I’ve identified two major influences of my life that, so far, at least, have crept into my writing. One, I grew up in a military family. My father was a career Army officer, and I absorbed the military manner almost subconsciously. Second, as a scientist, I look at anything and everything with an eye toward discovering the reason behind it. I look at process and technique, at action and mechanism. Both those have affected my writing to a major extent. Especially in my current project, The Anthanian Imperative—Red.

What encouraging advice can you offer new writers?

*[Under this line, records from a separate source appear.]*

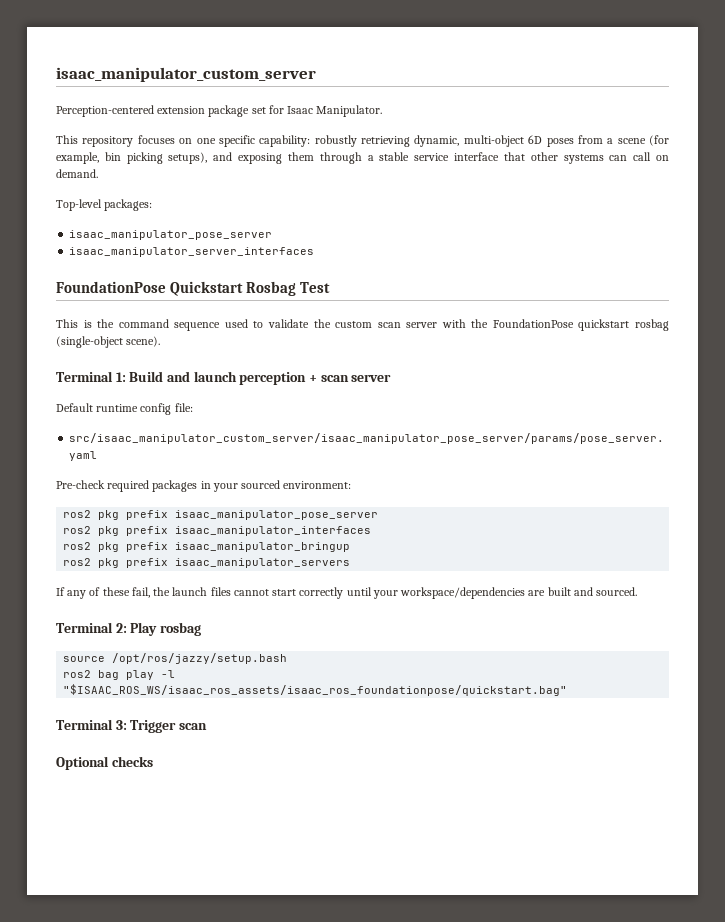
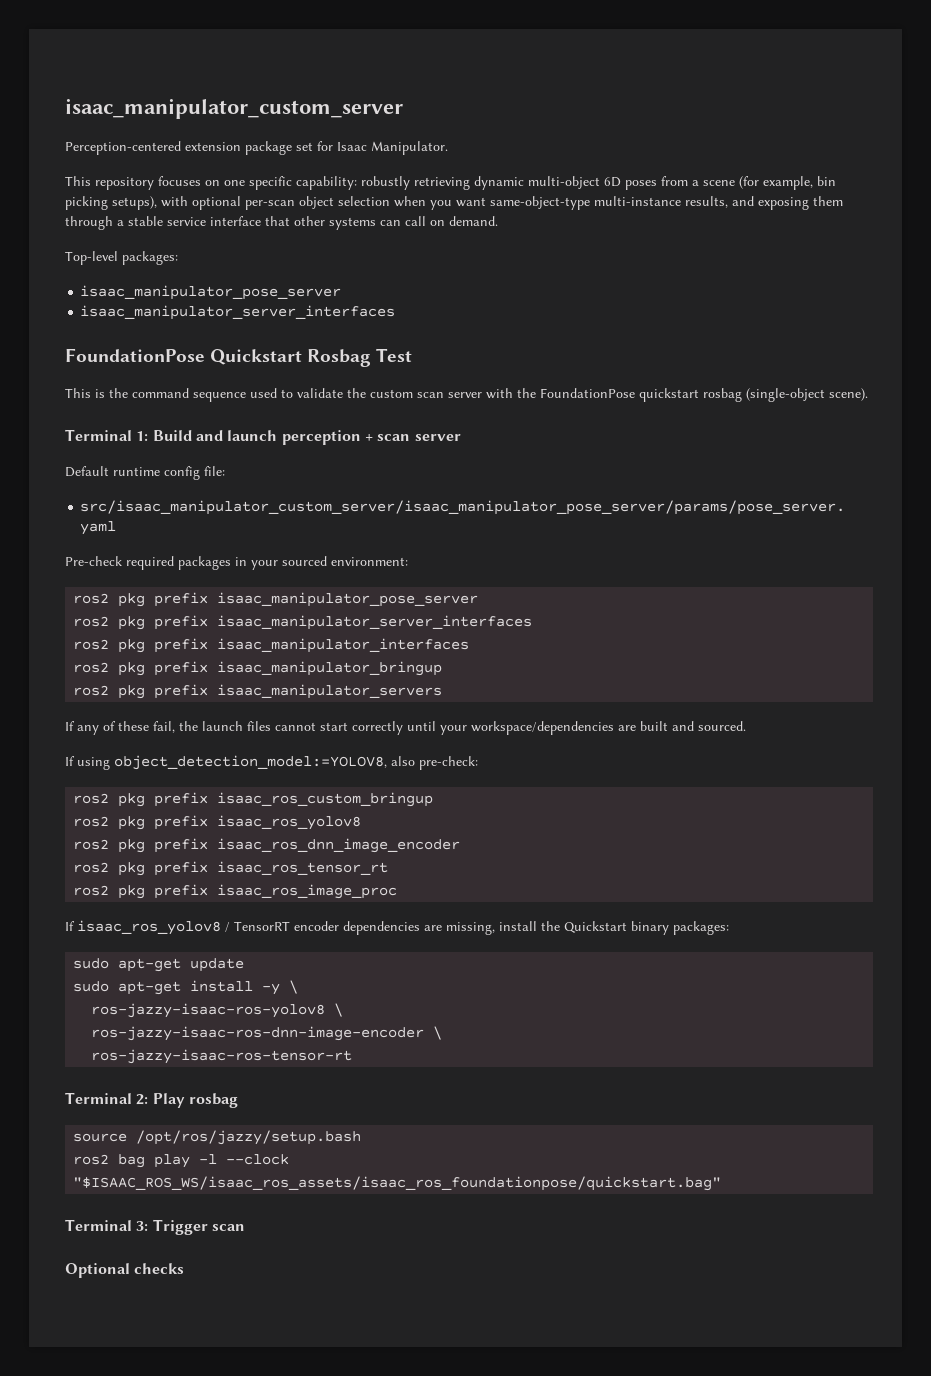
- This repository focuses on one specific capability: robustly retrieving dynamic, multi-object 6D poses from a scene (for example, bin picking setups), and exposing them through a stable service interface that other systems can call on demand.
+ This repository focuses on one specific capability: robustly retrieving dynamic multi-object 6D poses from a scene (for example, bin picking setups), with optional per-scan object selection when you want same-object-type multi-instance results, and exposing them through a stable service interface that other systems can call on demand.
+ ros2 pkg prefix isaac_manipulator_server_interfaces
+ If using object_detection_model:=YOLOV8, also pre-check:
+ ros2 pkg prefix isaac_ros_custom_bringup
+ ros2 pkg prefix isaac_ros_yolov8
+ ros2 pkg prefix isaac_ros_dnn_image_encoder
+ ros2 pkg prefix isaac_ros_tensor_rt
+ ros2 pkg prefix isaac_ros_image_proc
+ If isaac_ros_yolov8 / TensorRT encoder dependencies are missing, install the Quickstart binary packages:
+ sudo apt-get update
+ sudo apt-get install -y \
+ ros-jazzy-isaac-ros-yolov8 \
+ ros-jazzy-isaac-ros-dnn-image-encoder \
+ ros-jazzy-isaac-ros-tensor-rt
- ros2 bag play -l "$ISAAC_ROS_WS/isaac_ros_assets/isaac_ros_foundationpose/quickstart.bag"
+ ros2 bag play -l --clock "$ISAAC_ROS_WS/isaac_ros_assets/isaac_ros_foundationpose/quickstart.bag"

It’s hard for me to offer advice to a new writer because, with the exception of one poem, I’ve never been published by an independent press. I do have a blog [here’s the link:] which contains excerpts from two of my novels as well as a short story, but that’s self-publishing and doesn’t count. What I can do is set down some rules that work for me, at least so far, and perhaps someone reading this will gain at least a small glimmer of helpful knowledge. (1) Don’t let anyone else tell you how to write. And that includes me. Do it your own way. (2) Learn the craft of writing. Read other books in your genre, as well as outside. Read magazines and books about writing, go to lectures, join a critique group, go to writer’s conferences, talk to other writers, interact and network with writers, agents, and editors, and most of all, bring chocolate fudge to the meeting. (3) Never tell your reader what to think. Let him make up his own mind. Just write the damn story. (4) If you don’t want to write every day, don’t. However, writing takes practice, so do as much as you can. The more you do, the better you’ll get. (5) Plot is not everything. Characters count. So does setting.